Local Girl Gallery owner Linda Goik finds her niche in showing other artists
by Evelyn Theiss / Plain Dealer Reporter
Thursday July 30, 2009, 3:35 PM
It's not every woman who could go from running a day-care center in her home for 11 years to operating an art gallery, but Linda Goik somehow makes it seem logical.
Because artwork, to her, doesn't have to be dark to be deep. It can revel in bright colors; it can certainly be accessible -- to artists, children and everyone in between.
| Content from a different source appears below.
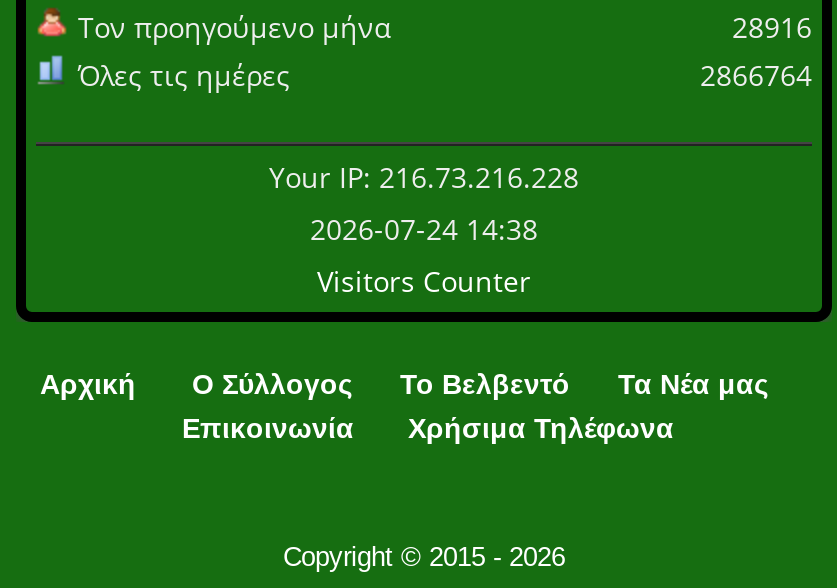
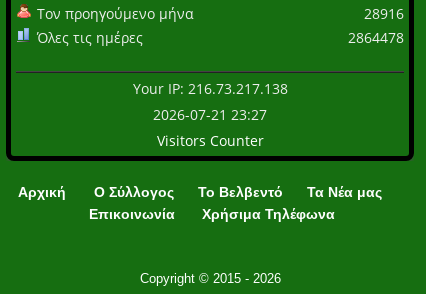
[700,56,812,94] 2866764 -> [348,28,404,47] 2864478
[269,158,579,196] Your IP: 216.73.216.228 -> [132,79,288,98] Your IP: 216.73.217.138
[310,210,538,248] 2026-07-24 14:38 -> [153,105,267,124] 2026-07-21 23:27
In 2004, when the oldest of her three children went off to college, Goik decided it was time to take the plunge into another kind of business. She found a 900-square-foot space -- a former beauty salon -- on Lakewood's Detroit Avenue, and converted into the Local Girl Gallery.
Not that Goik, 46, didn't know something about art. She'd long been a fiber artist and painter; her favorite artists and inspirations were, and are, Paul Klee and Joan Miro. She could feel the vivid power and energy of their abstract work, all the way into her body.
For many people, overseeing a small group of children each day could be energy-sapping. Goik, though, came to view it as a laboratory for spawning their pure creativity.
Clearly a woman who is not easily flustered, she delighted in how children unself-consciously expressed themselves with crayons or paint on paper. She loved to see how they were drawn to the brightest of hues -- as she herself still is.
As a gallery owner, Goik mostly shows other people's work, and about 95 percent of it is local, as the name of her gallery implies. Goik's own work is seen in her hand-painted silk scarves, which float from a bar on the airily high ceiling.
The gallery features an insistently eclectic mix, from papier-mache whimsical animals and striking acrylic paintings to glass and sterling jewelry. There are reworked and embellished vintage handbags, as well as pottery and felted-wool creatures. The latter, called KnitWits, are by another local girl, Kris Barnes.
"I think I am a cheerful person," says Goik, "and I like art that is happy. Art that you can come back to, that makes you feel good." Goik, who grew up and lived most of her life in Cleveland's West Park neighborhood, now lives in Lakewood with her husband in an "old money pit," she jokes.
She says she loves living and working in a community that supports art -- and one that she supports by participating in all kinds of good causes. Goik says she's helped raised about $40,000 through her efforts.
She also knows her customers so well that she easily remembers what else they bought from her, even if it was a few years ago.
But we still had a question for Goik: Why do so many galleries offer so much jewelry?
"Jewelry pays the bills," she answers candidly. It's affordable, women love it, and it's always a great gift. Much of the jewelry at Local Girl is colorful, as you'd expect, and a number of pieces are unusual, like Japanese polymer clay pendants by Barb Zelley.
It isn't just jewelry, though, that's affordable at Local Girl Gallery. Large acrylic paintings, like Michael Schmidt's starkly contemporary landscapes, start at $300 -- so even a non-wealthy person can decorate his or her home with original art. "For many artists, this is their first experience of having their work shown in a gallery," says Goik.
This local girl obviously gets a big kick out of helping them achieve that.